いいね、リツイート、承認欲求

 世の中で「目立つ」ということはリスクを抱えている。それは実社会でも、インターネットのような模倣的社会でも変わらない。

 目立つということは、大きく分けて「優れているか・奇特であるか」に二分化される。

 前者は妬み嫉み僻みを買い、後者は侮蔑と嘲笑、野卑た感情の対象になる。

 「目立つ」ということは元来、自身にとってネガティブな側面をより多く孕んでいることなのだけれど、少なからず現代人の感覚は「妬まれずに目立ちたい」「憧れを持って馬鹿にしたい」というような、優越性のある自分の存在に憧れているように思う。

 情報媒体の変遷と共に、社会の仕組みが個人同士の繋がりを大きく変え、かつて家族やご近所付き合い、仕事付き合いで得られていた「社会的承認」を現代人が真摯に受け取ることができる環境は減っているようだ。

 新聞、ラジオ、テレビ、インターネットなど、メディア媒体の拡がりが激化して行くたびに、単一の評価軸で支えられてきた人々の「象徴からの承認」が多元的になっていった。

 一面記事、批評家、大物ラジオパーソナリティ、著名人、インフルエンサー。

 親。

 それに属する人々の「大司祭である象徴者」は別のメディアからすれば悪魔的叛逆者であり、無知者になり得る。

 人々の社会的承認を支える象徴者の一元性が曖昧になった結果、個人の承認欲求はそれぞれが所属する舞台(界隈)におけるユニークインプレッション、いいねや拡散度合い(知名度)に依存する軟弱なものになってきているのが、令和社会の個人と社会の関係性なのではないかとぼんやりと感じている。

 社会基盤となる情報ソースが分裂している現代では、本来、情報の恣意的な操作や煽動により行ってきた「世論操作、社会的目標の設定、社会に対する盲従」が機能していないといえる。

 一方で、拡散されていくインターネット世界では目指すべき理想が存在し得ないために個々による独善的価値観が溢れかえっている。多くの人々は自分の利をあげることに精一杯で、もはや共通の理想郷を発見できず、団結し得ない。

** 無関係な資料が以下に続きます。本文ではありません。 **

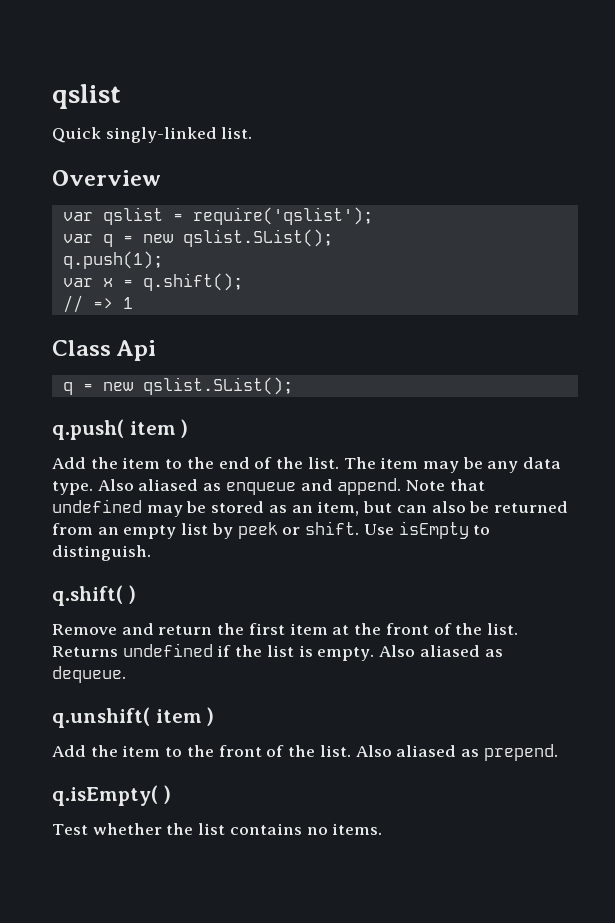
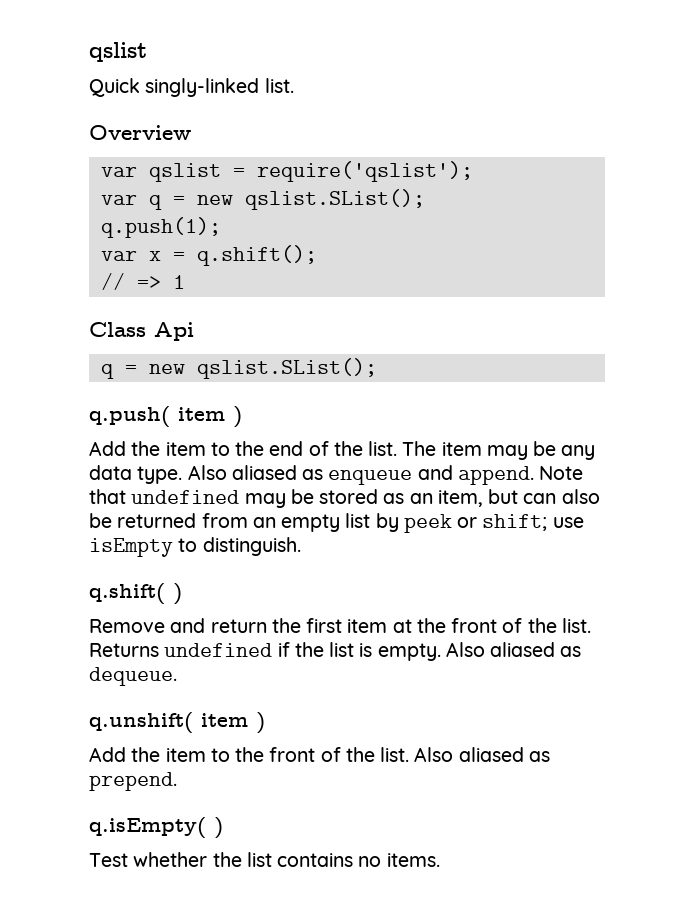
[305,521,394,535] shift. Use -> [482,514,584,531] shift; use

 拡散力を持つ個人はあらゆる発言に縛りを受けており、また自分が苦労して手に入れた地位を手放すことを惜しむために、利己的な自分として社会を無視して自分のコミュニティで生きるか、道化として社会悪的な対象を安全圏から批難し、自らの手は汚れぬように注目の的でいるかの二極化が進んでいる。

 彼らは現代の承認ゲームを既に勝ち抜いており、安全圏を死守することが基本的な目的になっているために、社会をどうにかしようという意識が各々の発信に見られることはまずない。

 いいね、リツイート、承認欲求を軸としたインターネット資本主義社会では純粋な芸術作品は産まれ得ない。

 作品の内容よりも、どれだけ脚光が当たるか、噂が広がるか。マーケティングありきでトップセールスは伸びてくる。

 プロ級アーティストが群雄割拠し、大衆の評価という運的要素により互いの鎬を削り合うイマ、全ての作品は規格にあわせてつくられた製品になっていく。

 商業化された商品を我々が語るとき、無意識のうちに「私の解釈はみんなとズレてない」という安心感を求めているのであり、作者の意図や作品の意義というものもラベリングされていっているように感じてならない。

 私がいいねとリツイートで肯定・否定される時、それをする誰かは常に「右に倣えができる自分」と「異端である自分」を天秤にかけているだろう。

 特に何も考えずに書き始めてオチ考える体力がないのと書き飽きたから辞めます。

 何が書きたかったんですかね。
 
 多分、承認欲求を軸にした価値基準の陳腐化についてもっとゆるく書くつもりだったんですけど……

 自分の目立つことで叩かれることへの不快感を語ることが嫌だったのでメディア史と絡めて陳腐化について述べようとしたんでしょうかね。そういうのは資料用意してちゃんと書けって自分で思ったから投げ出すことで終わらせたんでしょうね。

 今日は雨が降ってて憂鬱です。雨が降らなくても憂鬱なので、雨のせいにするとよくないかも。

 だいたい全部お金がないことが悪いので、時代のせい、政治家のせいにしておきましょう。みんなが満たされる程度にご飯が食べられて、くだらないことについて話し合って、幸せそうな顔をしてれば、お金なんてなくても楽しく話していられるのにね。